Front-end code change data:

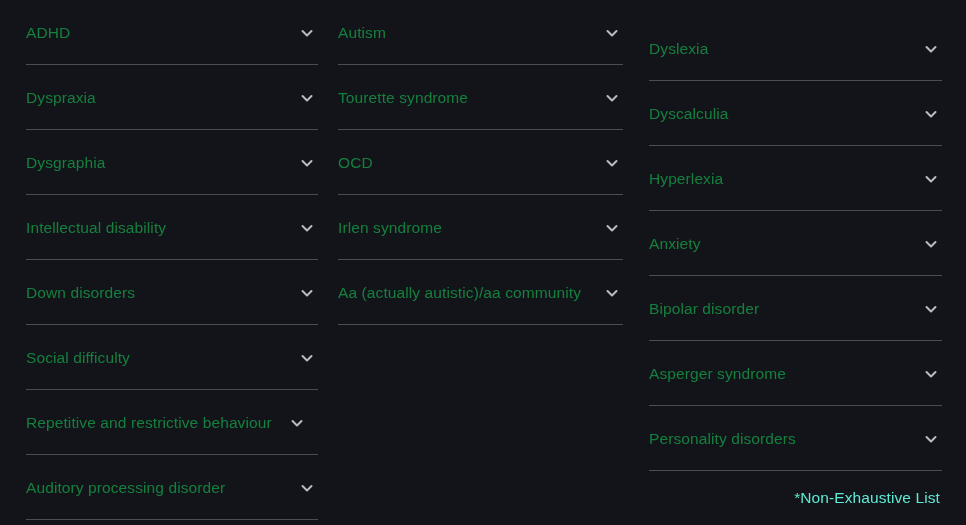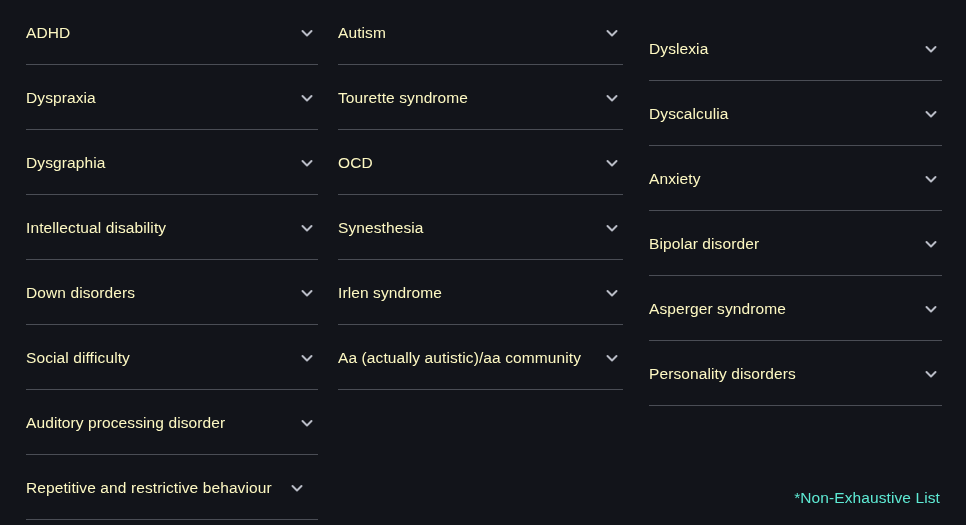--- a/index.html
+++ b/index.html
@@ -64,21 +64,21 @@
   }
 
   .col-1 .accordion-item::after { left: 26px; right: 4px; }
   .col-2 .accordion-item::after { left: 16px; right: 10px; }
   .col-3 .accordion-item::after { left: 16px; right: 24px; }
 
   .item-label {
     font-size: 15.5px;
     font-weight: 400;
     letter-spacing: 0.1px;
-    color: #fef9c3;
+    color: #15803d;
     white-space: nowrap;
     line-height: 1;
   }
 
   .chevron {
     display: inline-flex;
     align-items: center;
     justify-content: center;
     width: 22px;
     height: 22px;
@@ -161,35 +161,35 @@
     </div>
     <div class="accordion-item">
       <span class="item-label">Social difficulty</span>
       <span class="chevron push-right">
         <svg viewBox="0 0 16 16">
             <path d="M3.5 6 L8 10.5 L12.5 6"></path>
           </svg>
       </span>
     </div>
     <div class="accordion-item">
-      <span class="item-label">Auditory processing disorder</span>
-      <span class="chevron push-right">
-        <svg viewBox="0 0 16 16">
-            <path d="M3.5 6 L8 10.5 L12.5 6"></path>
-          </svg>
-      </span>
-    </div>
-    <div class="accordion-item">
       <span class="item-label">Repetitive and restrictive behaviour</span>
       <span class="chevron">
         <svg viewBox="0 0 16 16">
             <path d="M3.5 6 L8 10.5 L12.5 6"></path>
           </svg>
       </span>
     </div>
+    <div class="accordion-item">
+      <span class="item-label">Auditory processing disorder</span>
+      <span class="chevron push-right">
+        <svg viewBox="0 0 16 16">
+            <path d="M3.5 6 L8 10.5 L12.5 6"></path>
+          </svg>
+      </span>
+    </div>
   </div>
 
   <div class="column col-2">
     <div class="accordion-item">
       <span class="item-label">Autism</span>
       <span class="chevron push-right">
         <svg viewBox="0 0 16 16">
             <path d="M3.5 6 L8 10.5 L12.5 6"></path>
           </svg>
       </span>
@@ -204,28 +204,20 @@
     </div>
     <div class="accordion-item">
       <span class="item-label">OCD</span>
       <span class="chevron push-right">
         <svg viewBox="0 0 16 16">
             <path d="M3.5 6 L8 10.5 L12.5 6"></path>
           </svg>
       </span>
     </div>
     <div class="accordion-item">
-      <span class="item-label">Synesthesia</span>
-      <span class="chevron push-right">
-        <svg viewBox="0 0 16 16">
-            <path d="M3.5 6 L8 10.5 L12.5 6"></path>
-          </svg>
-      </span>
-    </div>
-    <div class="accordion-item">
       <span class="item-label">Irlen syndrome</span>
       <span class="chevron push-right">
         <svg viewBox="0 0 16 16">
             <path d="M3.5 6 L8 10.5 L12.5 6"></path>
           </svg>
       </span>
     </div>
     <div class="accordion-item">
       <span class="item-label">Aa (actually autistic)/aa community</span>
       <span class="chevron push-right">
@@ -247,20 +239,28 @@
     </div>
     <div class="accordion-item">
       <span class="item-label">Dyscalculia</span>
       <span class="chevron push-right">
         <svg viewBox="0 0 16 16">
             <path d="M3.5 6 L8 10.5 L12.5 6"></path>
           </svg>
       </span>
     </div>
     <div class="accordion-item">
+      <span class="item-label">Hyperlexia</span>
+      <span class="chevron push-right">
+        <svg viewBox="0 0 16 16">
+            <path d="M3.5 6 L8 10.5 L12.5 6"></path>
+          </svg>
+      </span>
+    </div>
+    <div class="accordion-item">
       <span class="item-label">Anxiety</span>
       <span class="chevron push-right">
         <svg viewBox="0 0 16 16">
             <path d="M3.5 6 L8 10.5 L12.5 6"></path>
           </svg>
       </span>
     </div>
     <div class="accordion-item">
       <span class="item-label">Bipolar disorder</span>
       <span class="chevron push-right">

--

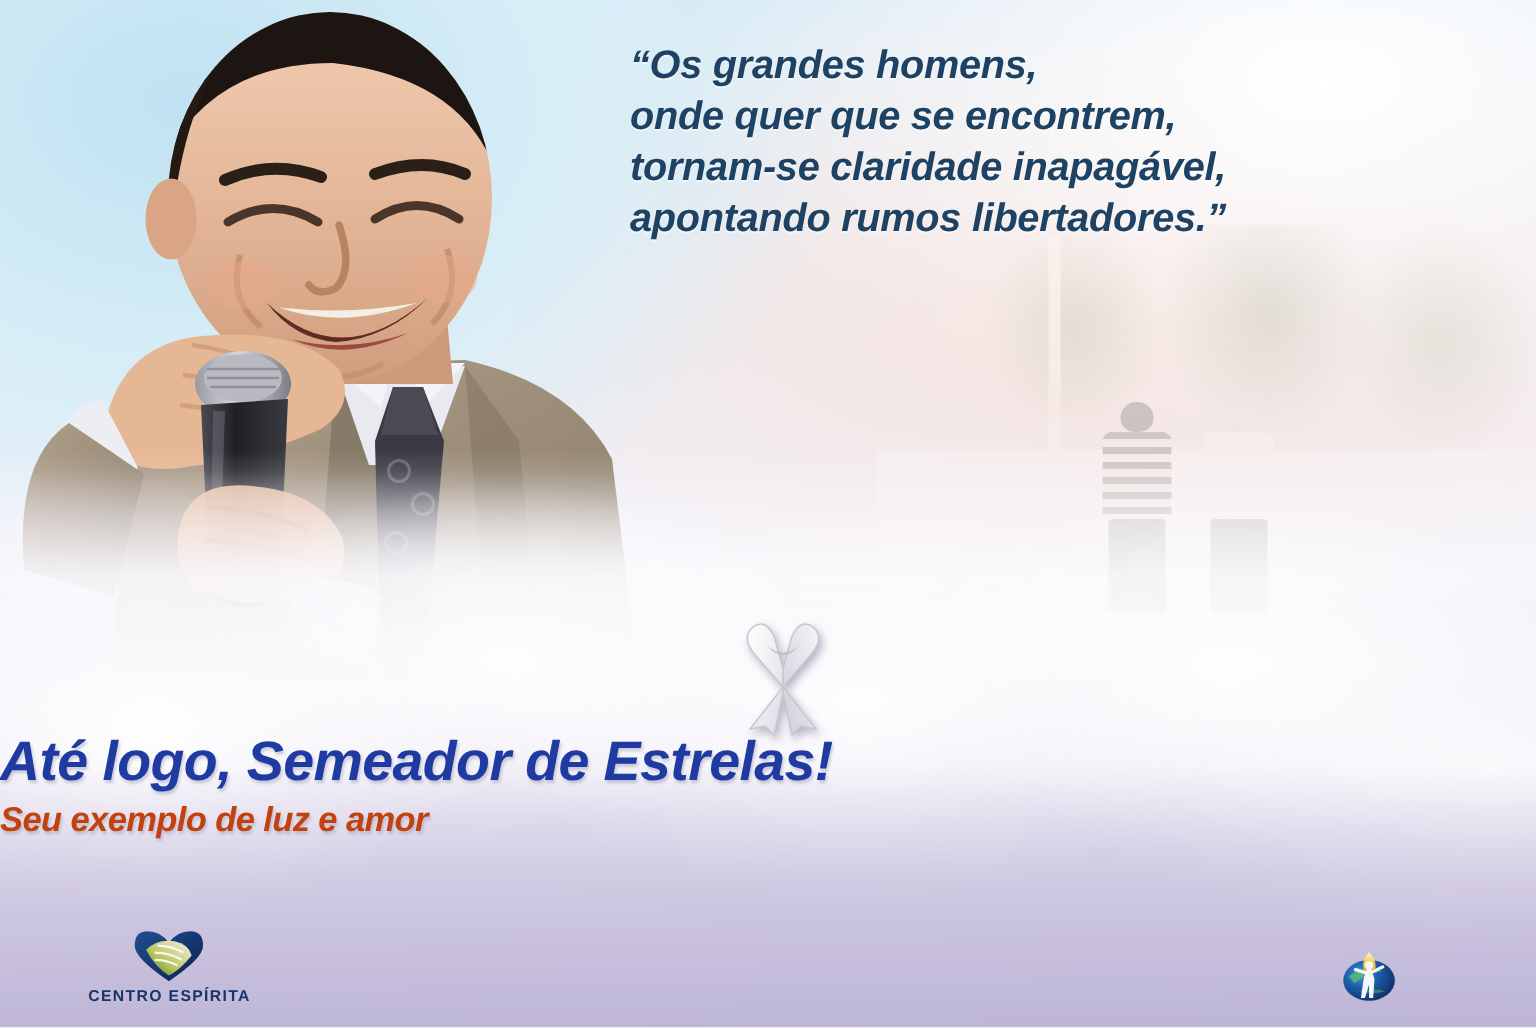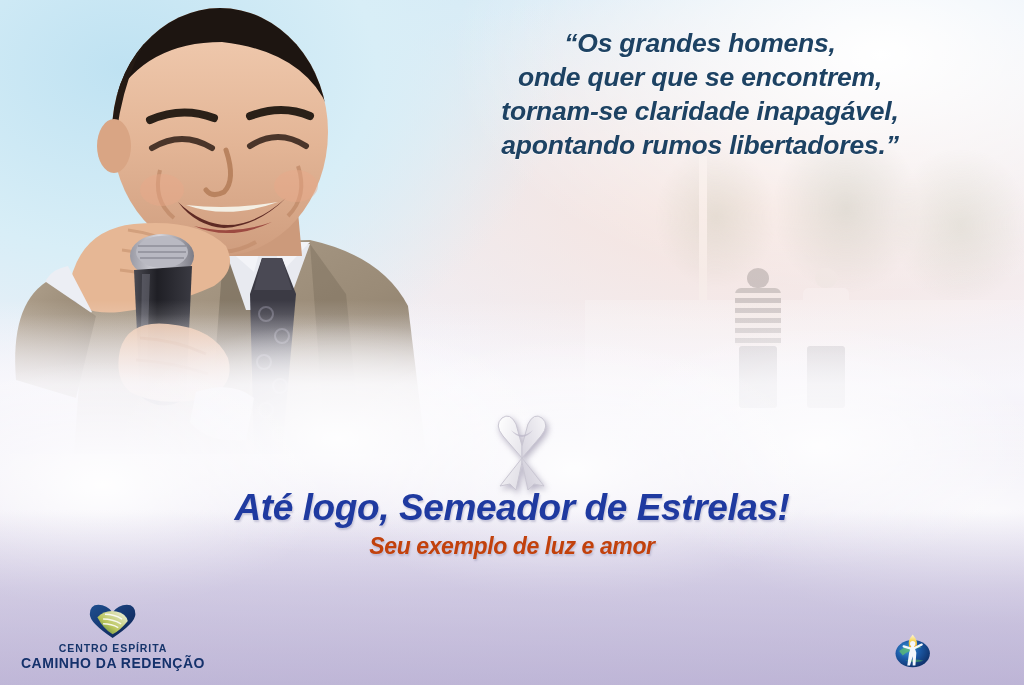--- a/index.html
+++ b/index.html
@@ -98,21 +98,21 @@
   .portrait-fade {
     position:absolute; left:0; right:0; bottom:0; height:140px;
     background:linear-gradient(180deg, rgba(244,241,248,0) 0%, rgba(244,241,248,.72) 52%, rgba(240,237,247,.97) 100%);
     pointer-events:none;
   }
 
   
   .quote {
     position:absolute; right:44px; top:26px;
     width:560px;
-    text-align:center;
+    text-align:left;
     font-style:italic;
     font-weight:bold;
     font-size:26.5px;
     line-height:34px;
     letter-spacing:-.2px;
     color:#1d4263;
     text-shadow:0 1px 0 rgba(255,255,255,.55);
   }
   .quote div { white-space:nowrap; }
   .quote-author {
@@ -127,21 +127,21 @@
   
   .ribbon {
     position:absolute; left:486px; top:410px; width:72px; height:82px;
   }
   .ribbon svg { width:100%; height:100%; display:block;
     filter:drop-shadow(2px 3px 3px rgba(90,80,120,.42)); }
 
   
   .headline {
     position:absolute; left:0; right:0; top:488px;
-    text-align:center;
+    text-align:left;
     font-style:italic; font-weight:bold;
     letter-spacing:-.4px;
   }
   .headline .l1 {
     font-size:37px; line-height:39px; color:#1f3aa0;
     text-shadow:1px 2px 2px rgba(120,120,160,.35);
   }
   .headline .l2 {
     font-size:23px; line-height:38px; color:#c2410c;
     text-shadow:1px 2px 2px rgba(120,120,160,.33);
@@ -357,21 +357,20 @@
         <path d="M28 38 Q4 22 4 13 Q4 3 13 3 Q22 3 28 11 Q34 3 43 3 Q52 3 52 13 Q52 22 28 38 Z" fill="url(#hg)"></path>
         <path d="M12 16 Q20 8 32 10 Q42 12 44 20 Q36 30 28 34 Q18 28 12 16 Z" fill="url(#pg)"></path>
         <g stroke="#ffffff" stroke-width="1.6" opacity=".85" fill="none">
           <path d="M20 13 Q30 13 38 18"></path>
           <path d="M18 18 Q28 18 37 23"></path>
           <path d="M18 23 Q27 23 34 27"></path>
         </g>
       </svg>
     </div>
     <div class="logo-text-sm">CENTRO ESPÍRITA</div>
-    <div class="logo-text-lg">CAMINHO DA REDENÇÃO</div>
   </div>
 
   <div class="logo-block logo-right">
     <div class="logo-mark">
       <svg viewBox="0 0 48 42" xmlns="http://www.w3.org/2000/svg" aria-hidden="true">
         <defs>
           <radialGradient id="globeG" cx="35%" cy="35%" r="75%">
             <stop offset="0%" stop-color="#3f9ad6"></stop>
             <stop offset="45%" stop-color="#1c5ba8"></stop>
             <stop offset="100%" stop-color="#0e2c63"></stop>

## WHAT TO PRODUCE:
Show all lines in the entries above where the word "color" appears.

## ANSWER TO THIS PROBLEM:
-    color: #fef9c3;
+    color: #15803d;
     color:#1d4263;
     font-size:37px; line-height:39px; color:#1f3aa0;
     font-size:23px; line-height:38px; color:#c2410c;
             <stop offset="0%" stop-color="#3f9ad6"></stop>
             <stop offset="45%" stop-color="#1c5ba8"></stop>
             <stop offset="100%" stop-color="#0e2c63"></stop>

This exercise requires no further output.